• Aim of the exercise: Leave out every picture, then transcribe the rest of the listing exactly.
(Given records)
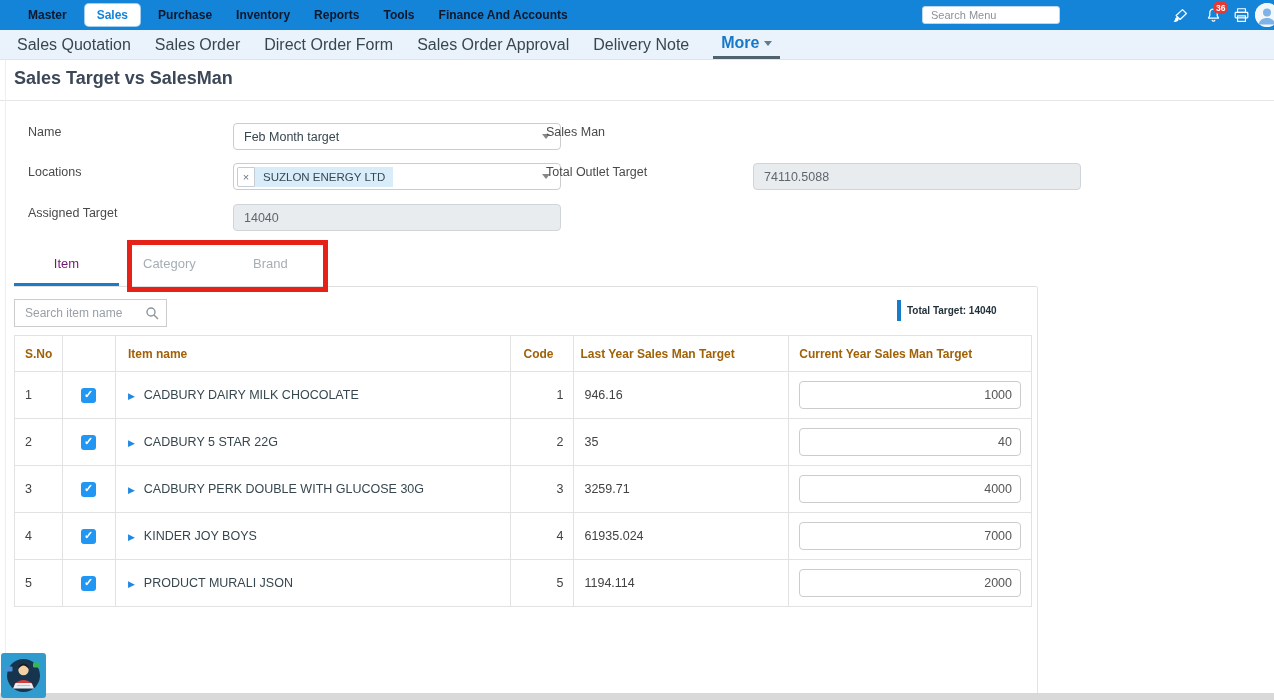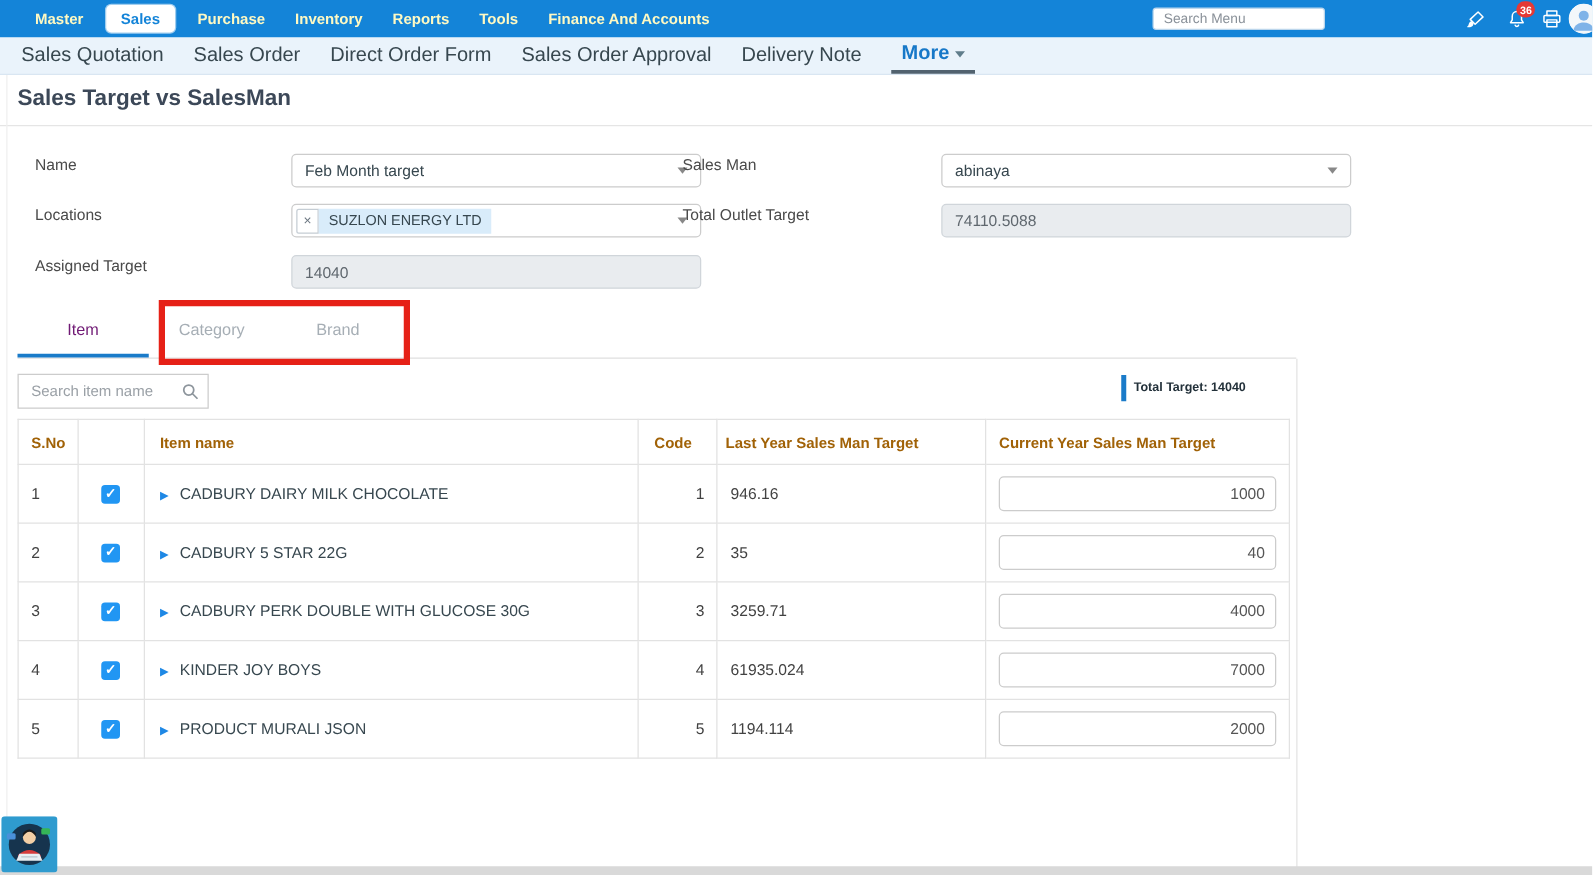--- a/index.html
+++ b/index.html
@@ -9,7 +9,7 @@
   
   .topnav { position:absolute; left:0; top:0; width:1274px; height:30px; background:#1484d8; display:flex; align-items:center; }
   .nav-items { display:flex; align-items:center; gap:12px; padding-left:22px; height:100%; }
-  .nav-item { color:#fef9c3; font-weight:700; font-size:12px; padding:4px 6px; white-space:nowrap; cursor:pointer; }
+  .nav-item { color:#0f172a; font-weight:700; font-size:12px; padding:4px 6px; white-space:nowrap; cursor:pointer; }
   .nav-item.active { background:#fff; color:#1484d8; border-radius:4px; padding:4px 12px; box-shadow:0 0 0 1px rgba(255,255,255,.6); }
   .menu-search { position:absolute; left:922px; top:6px; width:138px; height:18px; border:1px solid #bcd6ec; border-radius:3px; font-size:11px; padding:0 8px; color:#444; outline:none; }
   .menu-search::placeholder { color:#8a9199; }

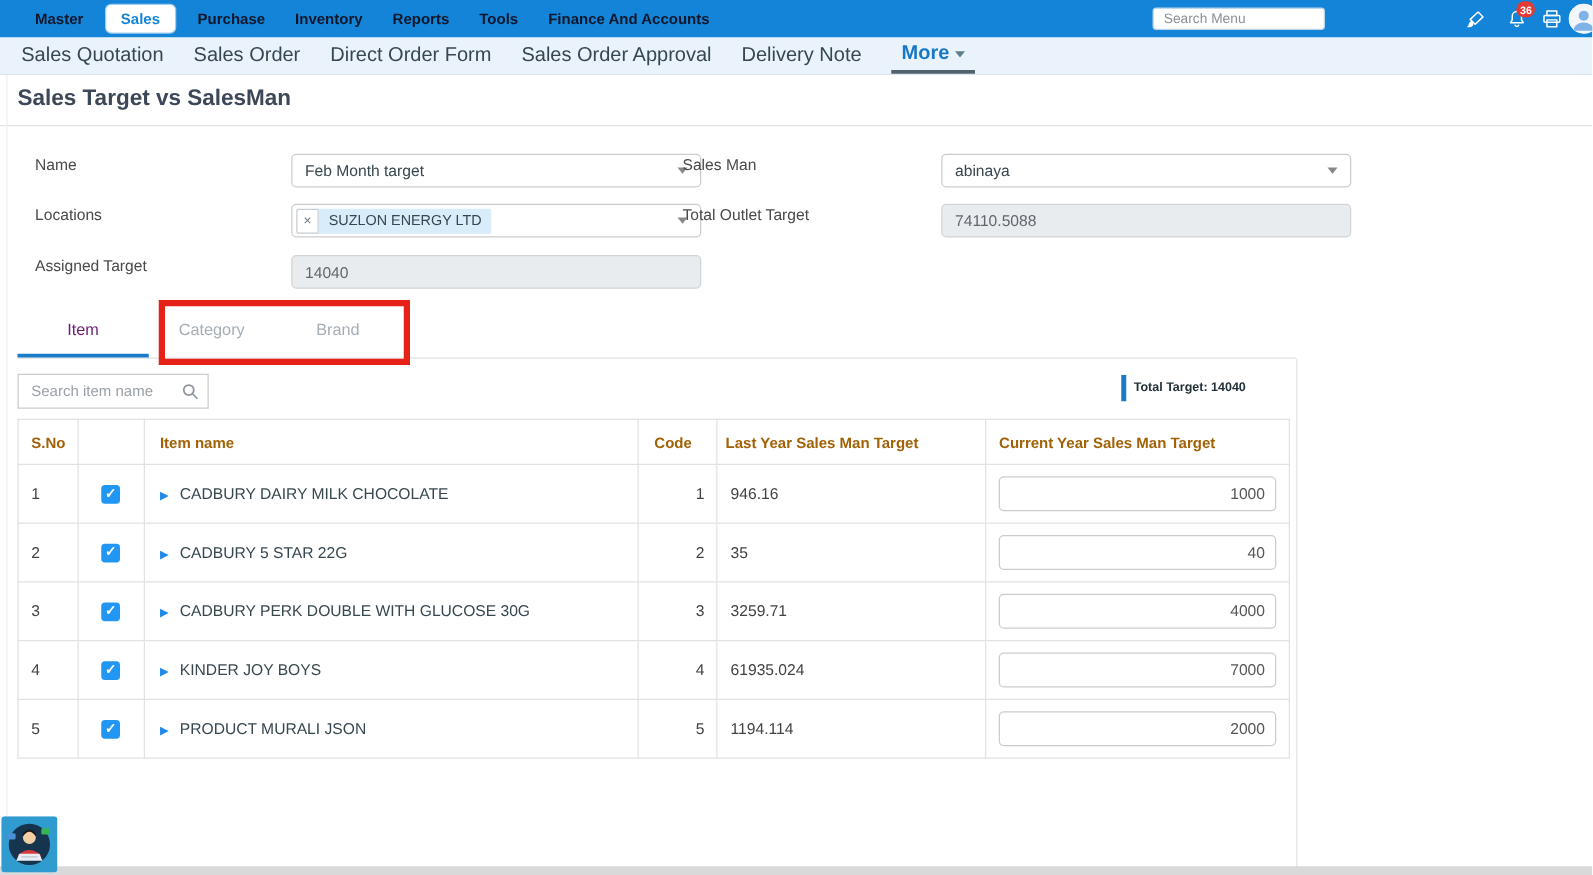--- a/index.html
+++ b/index.html
@@ -157,10 +157,6 @@
   </div>
 
   <span class="flabel" style="left:546px; top:125px;">Sales Man</span>
-  <div class="fbox" style="left:753px; top:123px;">
-    <span>abinaya</span>
-    <span class="caret"></span>
-  </div>
 
   <span class="flabel" style="left:28px; top:165px;">Locations</span>
   <div class="fbox tags" style="left:233px; top:163px;">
(End Given records)
• Solution:
--- a/index.html
+++ b/index.html
@@ -9,7 +9,7 @@
   
   .topnav { position:absolute; left:0; top:0; width:1274px; height:30px; background:#1484d8; display:flex; align-items:center; }
   .nav-items { display:flex; align-items:center; gap:12px; padding-left:22px; height:100%; }
-  .nav-item { color:#fef9c3; font-weight:700; font-size:12px; padding:4px 6px; white-space:nowrap; cursor:pointer; }
+  .nav-item { color:#0f172a; font-weight:700; font-size:12px; padding:4px 6px; white-space:nowrap; cursor:pointer; }
   .nav-item.active { background:#fff; color:#1484d8; border-radius:4px; padding:4px 12px; box-shadow:0 0 0 1px rgba(255,255,255,.6); }
   .menu-search { position:absolute; left:922px; top:6px; width:138px; height:18px; border:1px solid #bcd6ec; border-radius:3px; font-size:11px; padding:0 8px; color:#444; outline:none; }
   .menu-search::placeholder { color:#8a9199; }

--- a/index.html
+++ b/index.html
@@ -157,10 +157,6 @@
   </div>
 
   <span class="flabel" style="left:546px; top:125px;">Sales Man</span>
-  <div class="fbox" style="left:753px; top:123px;">
-    <span>abinaya</span>
-    <span class="caret"></span>
-  </div>
 
   <span class="flabel" style="left:28px; top:165px;">Locations</span>
   <div class="fbox tags" style="left:233px; top:163px;">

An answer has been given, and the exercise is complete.